Martes, 23-06-09
EN un artículo publicado en el «Pariser Tageszeitung» en enero de 1939, Joseph Roth sostenía que una sociedad civilizada puede sobreponerse a la barbarie pero se encuentra inerme, en cambio, frente a la podredumbre de la indiferencia. El escritor austriaco -un personaje extraordinario y tan radicalmente europeo que murió junto a Europa al cabo de pocos meses- le buscó las cosquillas a un suceso que generó cierto optimismo en la comunidad judía puesto que la esperanza es libre, igual que el miedo. Por otra parte, pocos podían sospechar aún que la Shoah («el tenebroso vendaval de la matanza», en la abrumadora literalidad del termino) acabaría por derrumbar todos aquellos diques que represaban el horror y la vergüenza. Joseph Roth -lucidísimo- no sólo predijo la tragedia sino que hizo responsables tanto a los criminales como a los que decidieron inhibirse, ya fuera por egoísmo, ya por miedo.

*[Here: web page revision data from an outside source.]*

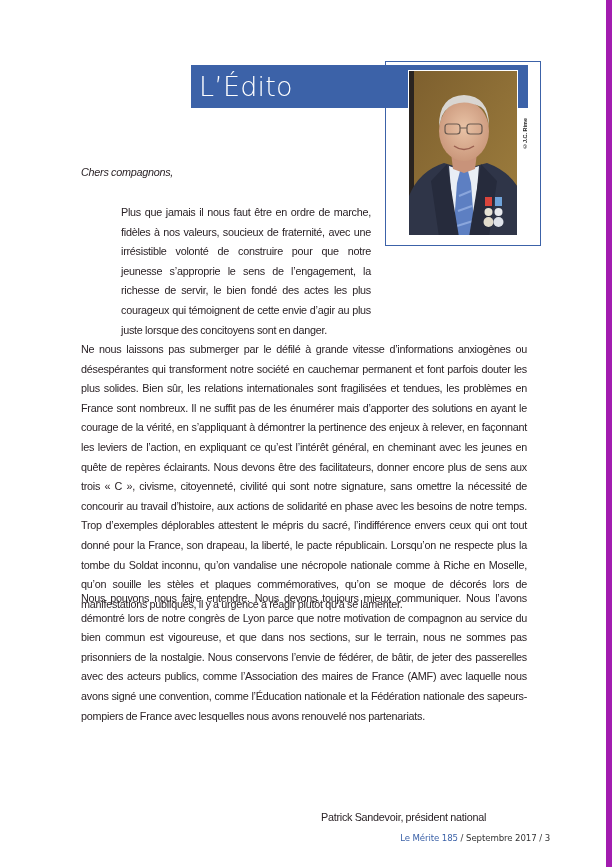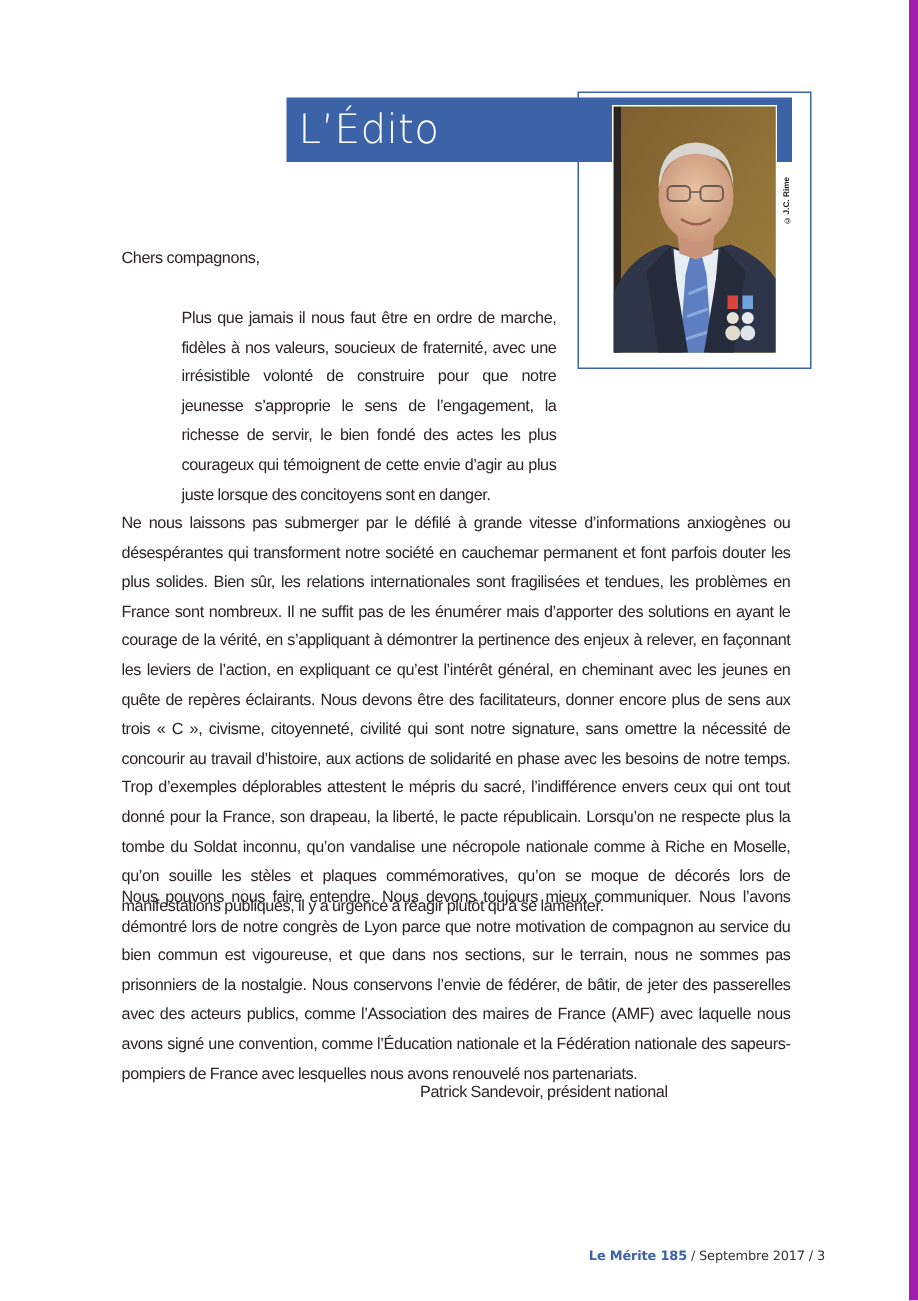--- a/index.html
+++ b/index.html
@@ -27,31 +27,31 @@
     }
     .credit {
       position: absolute; left: 522px; top: 103px; width: 10px; height: 60px;
       font-size: 5.5px; color: #222; writing-mode: vertical-rl; transform: rotate(180deg);
       white-space: nowrap; font-weight: bold; text-align: center;
     }
     .text {
       position: absolute; font-size: 10.8px; line-height: 19.6px; color: #2b2327;
       text-align: justify; letter-spacing: -0.25px; word-spacing: -0.3px;
     }
-    .greeting { left: 81px; top: 163px; width: 260px; text-align: left; }
+    .greeting { left: 81px; top: 163px; width: 260px; text-align: left; font-style: italic; }
     .p1 { left: 81px; top: 203px; width: 250px; margin-left: 40px; }
     .p2 { left: 81px; top: 340px; width: 446px; }
     .p3 { left: 81px; top: 589px; width: 446px; }
     .p4 { left: 81px; top: 716px; width: 446px; }
-    .signature { left: 280px; top: 719px; width: 247px; text-align: left; }
+    .signature { left: 280px; top: 808px; width: 247px; text-align: center; }
     .footer {
       position: absolute; right: 56px; top: 833px; font-family: "DejaVu Sans", sans-serif;
       font-size: 8.6px; letter-spacing: -0.1px; white-space: nowrap;
     }
-    .footer .mag { color: #3c62a8; font-weight: bold; }
+    .footer .mag { color: #3c62a8; }
     .footer .sep, .footer .date, .footer .pg { color: #333; }
   </style>
 </head>
 <body>
 
 <div class="page">
 
   <div class="frame"></div>
 
   <div class="title-bar"></div>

Estábamos, pues, en que el inmenso autor de «Job» y «La marcha Radetzky» dedicó un comentario en el «Pariser Tageszeitung» (órgano de los intelectuales del exilio hasta que los «panzers» abolieron las fronteras) a ponderar el gesto Erich Kleibel, un director de orquesta que se negó a actuar en la «Scala» de Milán para manifestar su oposición a las leyes raciales del Duce y los camisas negras. «Algo que hace diez años habría sido natural, hay que considerarlo ahora un rasgo de nobleza», se queja Joseph Roth, sabio y escéptico, antes de hundir la pluma en el meollo del problema. «Si el humanitarismo -escribe- se ha convertido en una manifestación bizarra, resulta inobjetable que la inhumanidad es lo corriente». Para, acto seguido, finiquitar el texto con una de esas sentencias que -por higiene mental- tendríamos que copiar mil veces: «Un único hombre al que le importe un bledo que peguen a un judío es más nocivo que los diez que le apalean. Al judío, al gitano, al pelirrojo, al de los ojos verdes. De ahí que, comparada con la «neutralidad» de algunos, la bestialidad sea casi llevadera. El enemigo común, en resumidas cuentas, es el indiferente».
Claro que el País Vasco no es el Reich -aunque a muchos les gustaría que lo fuera-, pero también es obvio que el diagnóstico de Roth le sienta igual que un traje a la medida (a la medida valenciana, puestos a repartir juego) a un pueblo que, en líneas generales, prefiere darse mus, llamarse andada y si te he visto no me acuerdo. Porque la sangre, quieras que no, es un engorro siempre y el reconcomio suele dejar mal cuerpo. Triste comunidad aquella en la que sepultar a un policía asesinado sin ahorrar en decoro ni en decencia se transforma en noticia de primera plana porque lo excepcional contraviene la regla. Desdichados los líderes que, tal que Patxi López, hacen de la necesidad virtud y virtuosa compasión de la yerma estrategia. «Eduardo Puelles -ha pregonado el lendakari con tanta convicción que cualquier duda ofende- era uno de los nuestros». ¿Y quiénes son los suyos, si no le sirve de molestia? O, haciendo tabla rasa de pensares y nacencias, ¿también somos nosotros de los nuestros?
Que Dios le conceda al señor López el no tener que conjugar, en adelante, el nefasto pretérito imperfecto excepto con los hijos de la hedionda ralea. Que en un lugar de tejer discursos en pasado, se las componga tirando del presente. Mengano es. Zutano es. Perengano es. Y, a la viceversa: los etarras eran. Y los que les jalean eran. Y los que les sostienen eran. Y acuérdese de Roth -por pedir que no quede-: los indiferentes eran.